On February 8, the volcano erupted for the third time since December 2023, painting a stark contrast of fire against ice as captured by the vigilant Copernicus Sentinel-2 satellites.
The eruption has caused significant disruptions, with the lava flow severing the hot water supply to over 20,000 households.
The Civil Protection Agency has been forced to declare an emergency status for the entire Reykjanes Peninsula region, as the community grapples with the consequences of this fiery outburst.
The Sentinel-2 satellite, part of the European Union’s Copernicus program, managed to acquire a striking image of the event on February 8, less than ten hours after the eruption commenced. The photograph shows a plume of smoke and the unmistakable trail of lava near Grindavik, a city known for its proximity to the Blue Lagoon geothermal spa.

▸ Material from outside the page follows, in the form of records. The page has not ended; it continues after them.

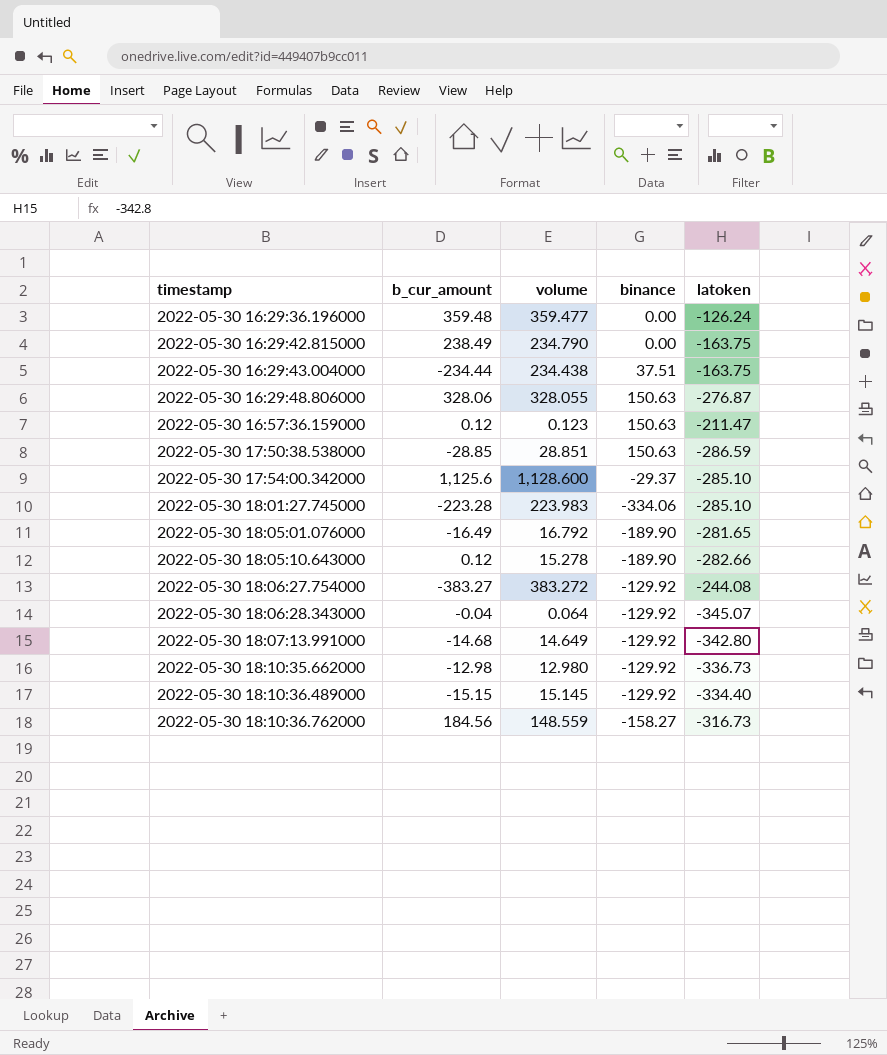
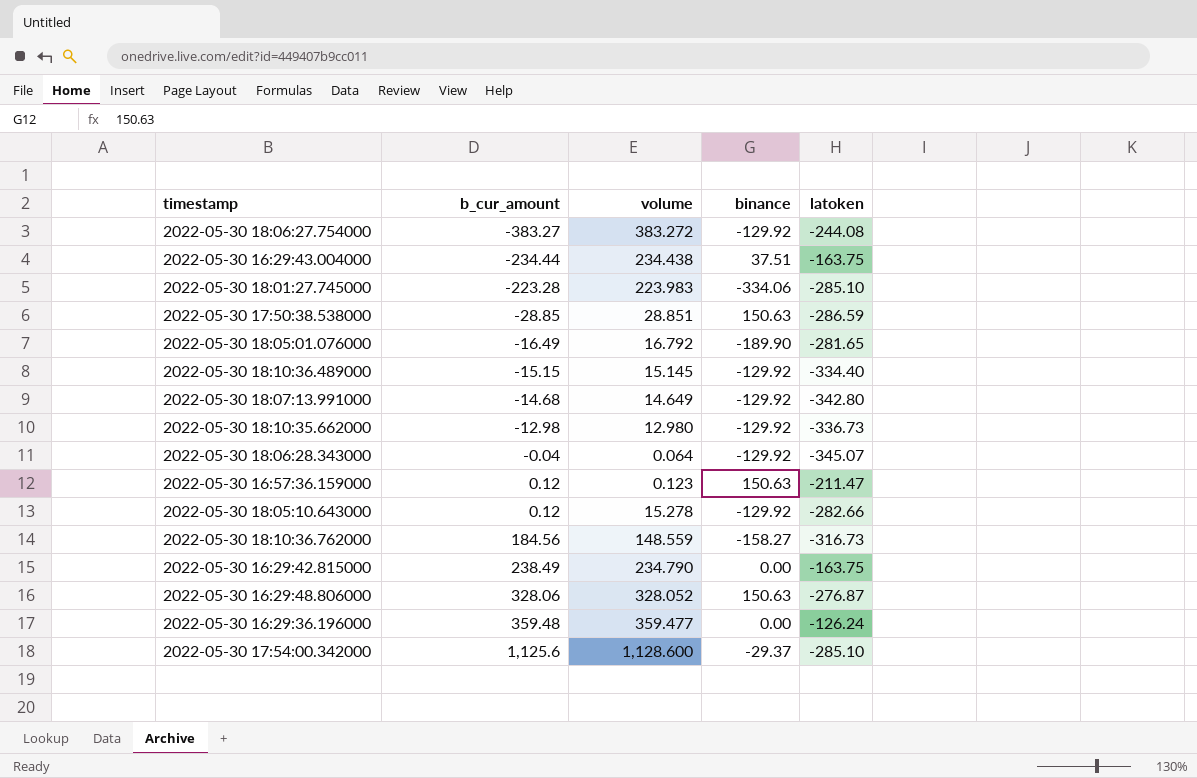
row order: timestamp ascending -> b_cur_amount ascending
2022-05-30 18:05:10.643000 | binance: -189.90 -> -129.92
2022-05-30 16:29:48.806000 | volume: 328.055 -> 328.052

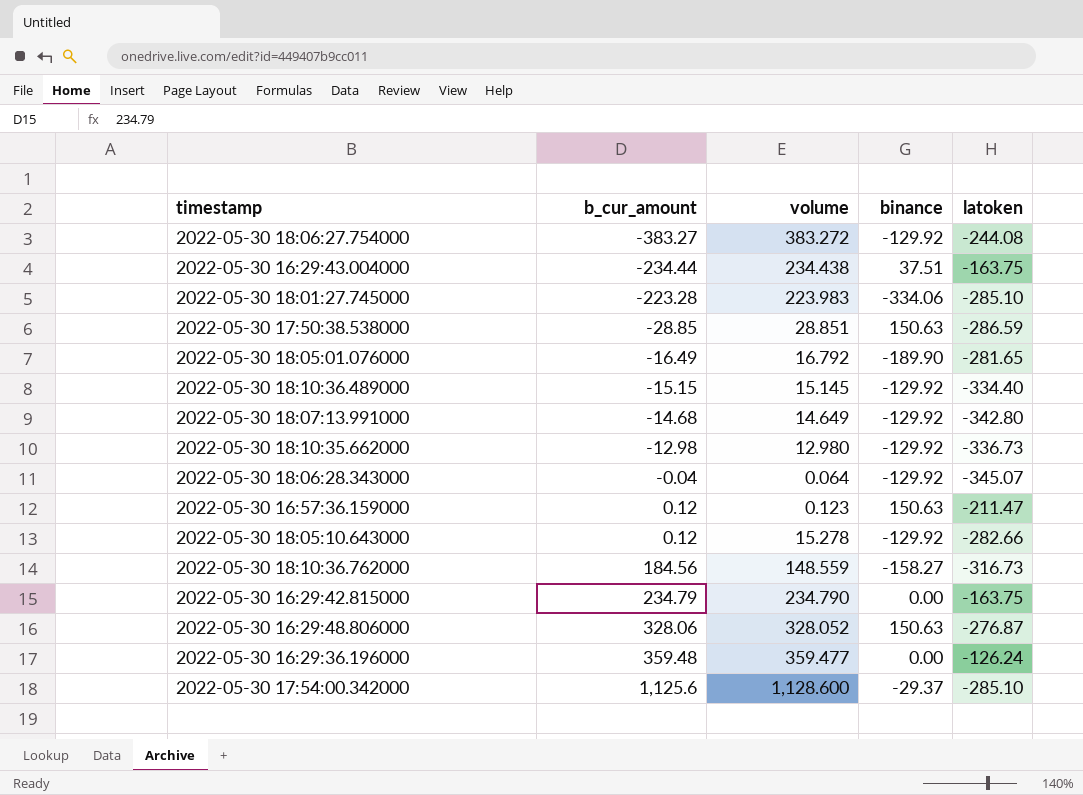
2022-05-30 16:29:42.815000 | b_cur_amount: 238.49 -> 234.79

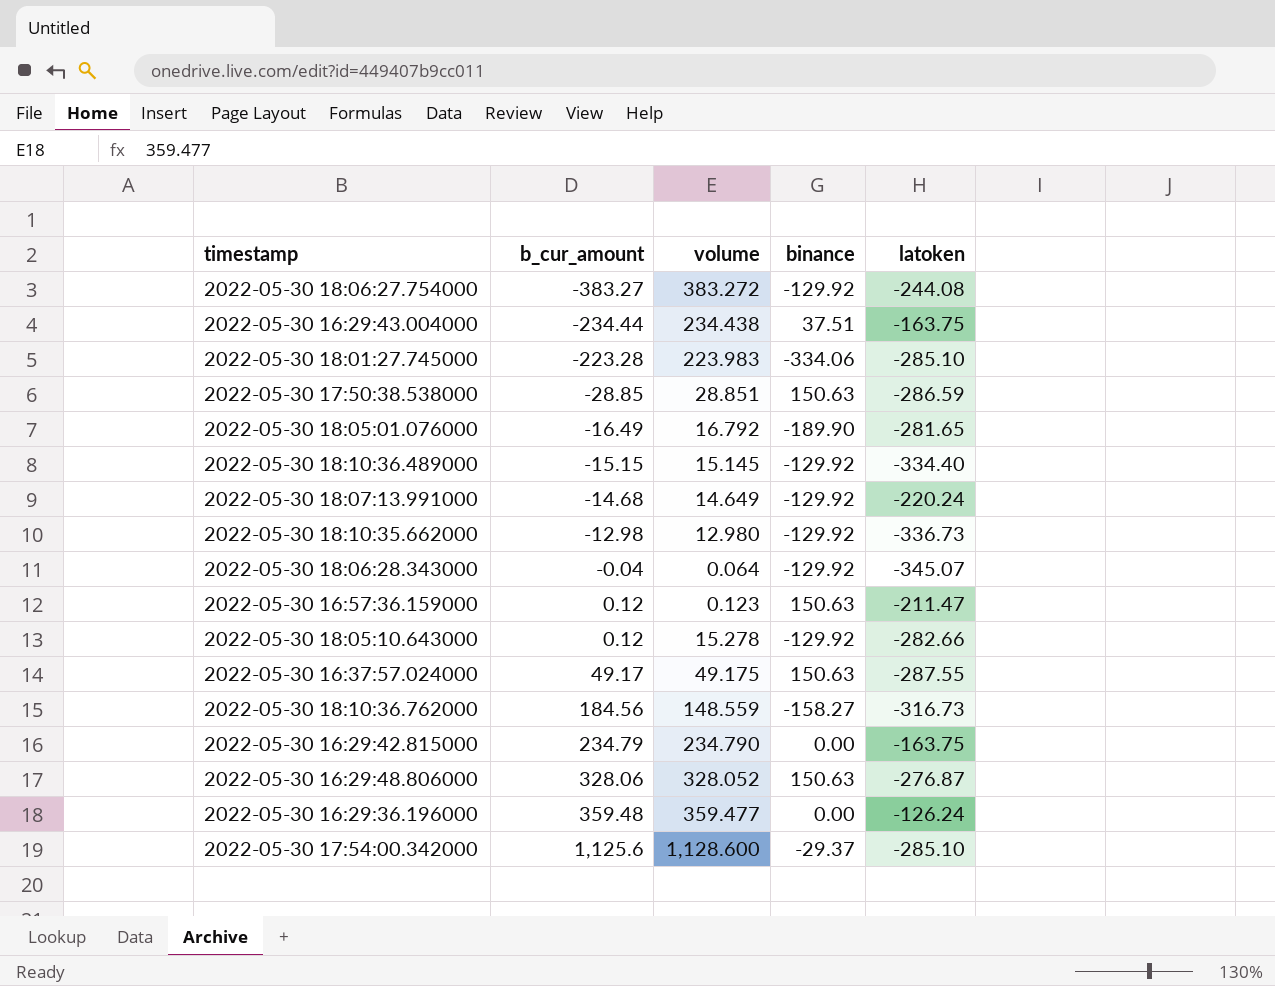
2022-05-30 18:07:13.991000 | latoken: -342.80 -> -220.24
row 2022-05-30 16:37:57.024000: none -> 49.17 | 49.175 | 150.63 | -287.55

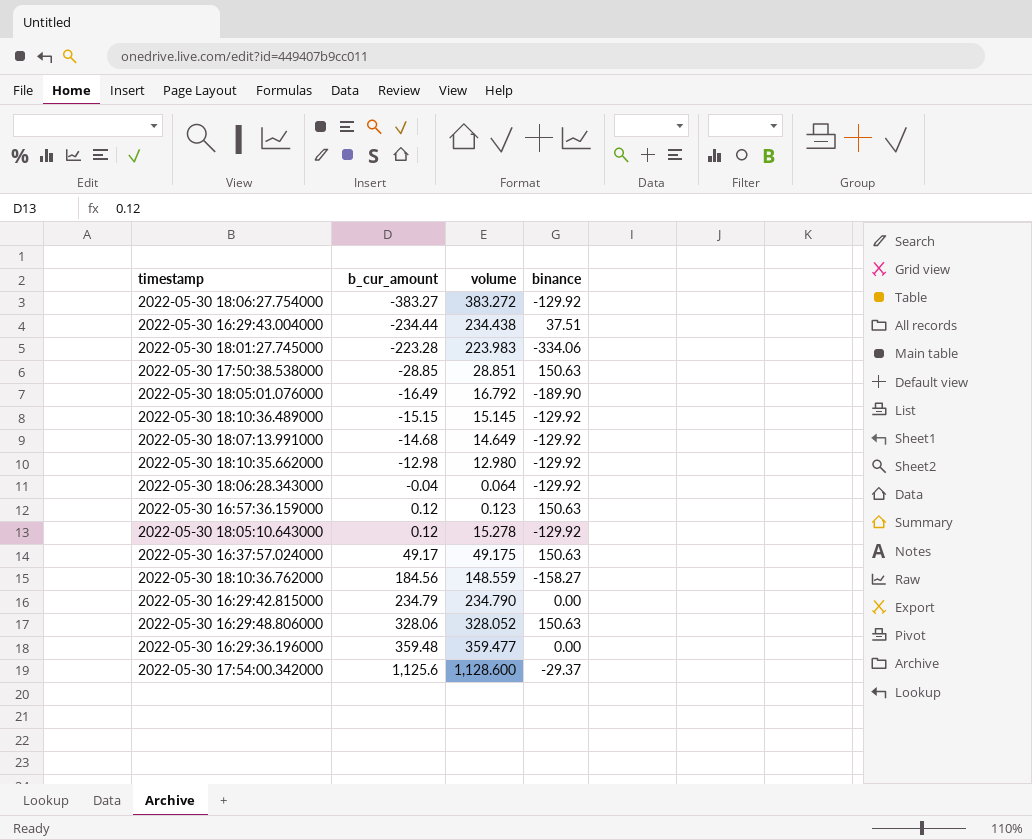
column latoken | position: 5 -> none

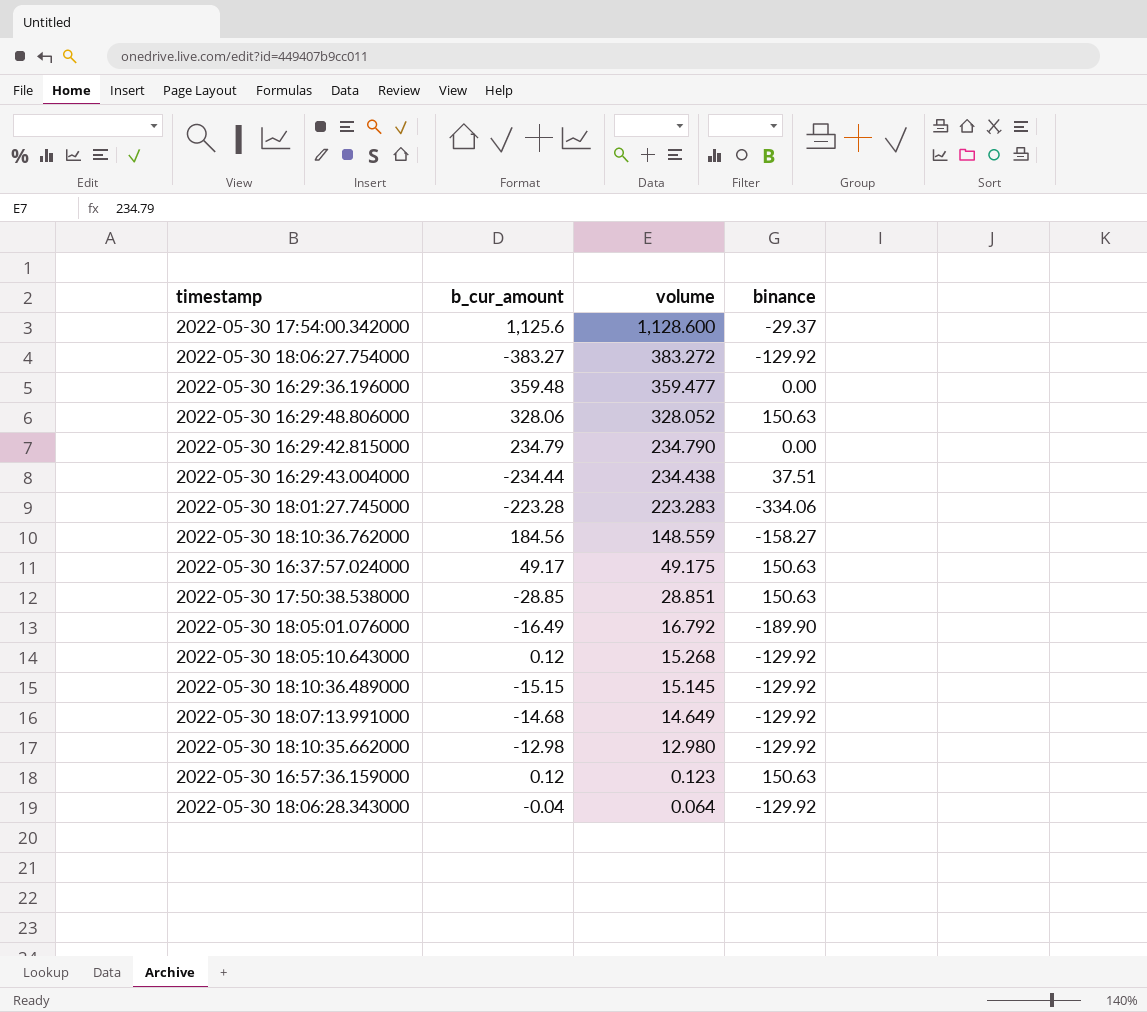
row order: b_cur_amount ascending -> volume descending
2022-05-30 18:01:27.745000 | volume: 223.983 -> 223.283
2022-05-30 18:05:10.643000 | volume: 15.278 -> 15.268

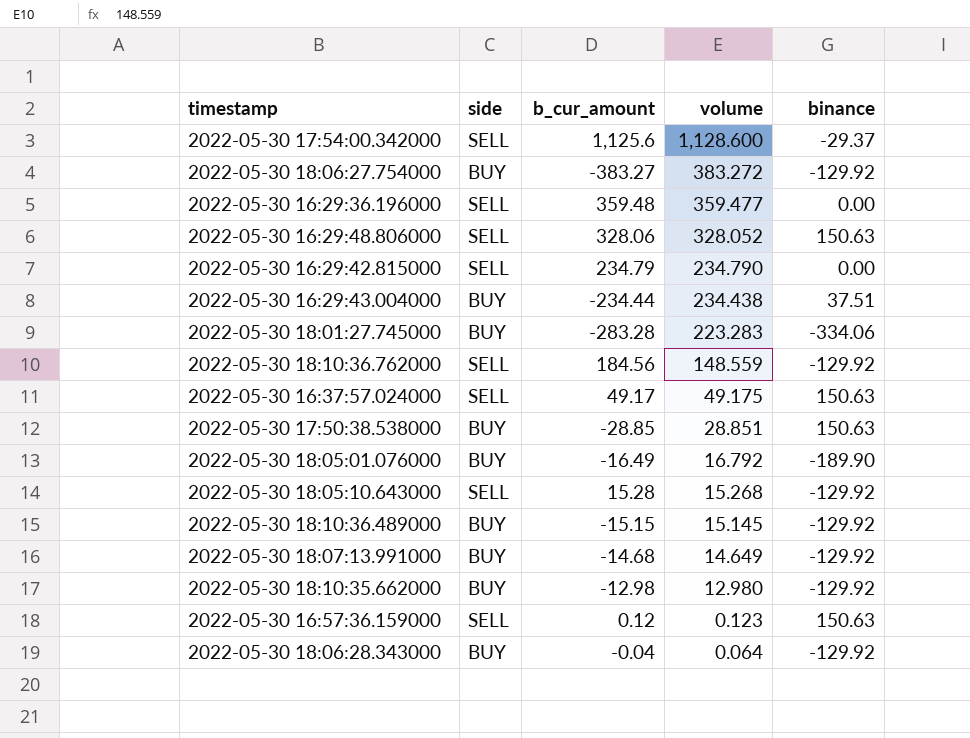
column side | position: none -> 2
2022-05-30 18:01:27.745000 | b_cur_amount: -223.28 -> -283.28
2022-05-30 18:10:36.762000 | binance: -158.27 -> -129.92
2022-05-30 18:05:10.643000 | b_cur_amount: 0.12 -> 15.28

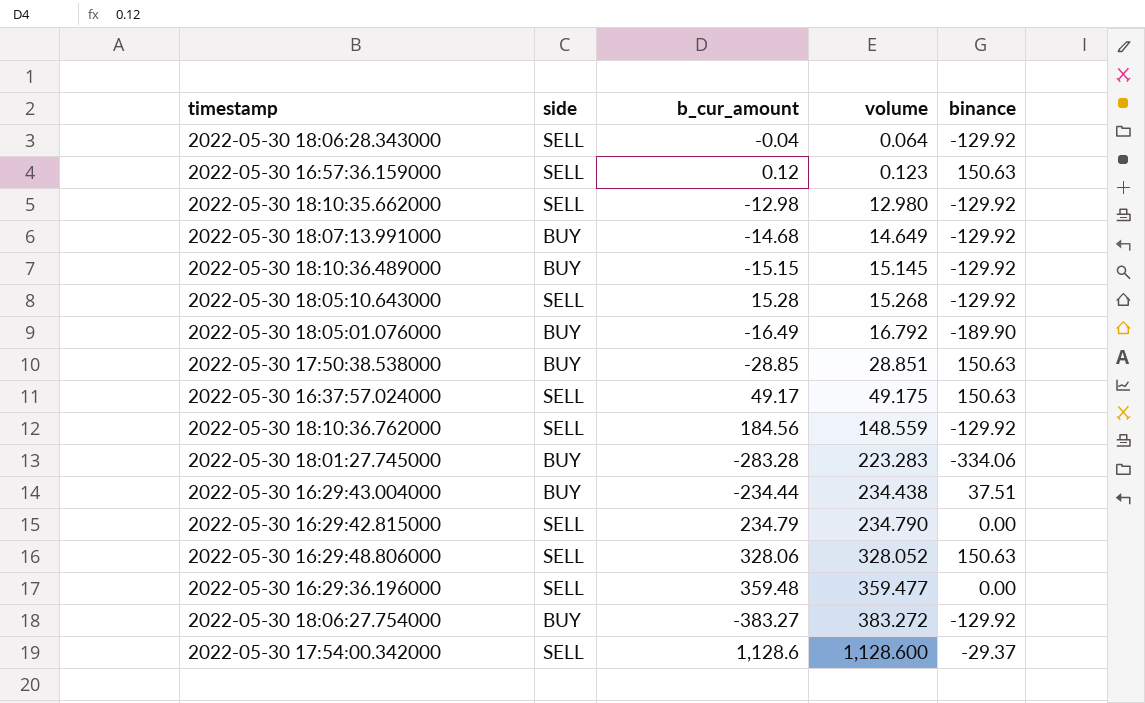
row order: volume descending -> volume ascending
2022-05-30 18:06:28.343000 | side: BUY -> SELL
2022-05-30 18:10:35.662000 | side: BUY -> SELL
2022-05-30 17:54:00.342000 | b_cur_amount: 1,125.6 -> 1,128.6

This recent activity is part of a series of eruptions that have occurred in the area since March 2021, when Fagradalsfjall ended its 800-year slumber.
Since then, the volcano has become somewhat of a periodic spectacle, with eruptions occurring annually, each carving new paths through the Geldingadalur valley and beyond.
The Copernicus Sentinel satellites are an essential tool for monitoring such natural events, especially in remote regions where ground access may be limited. They provide crucial data for disaster response teams and researchers, helping to assess the impact of volcanic activity and guide the efforts to protect local communities and infrastructure.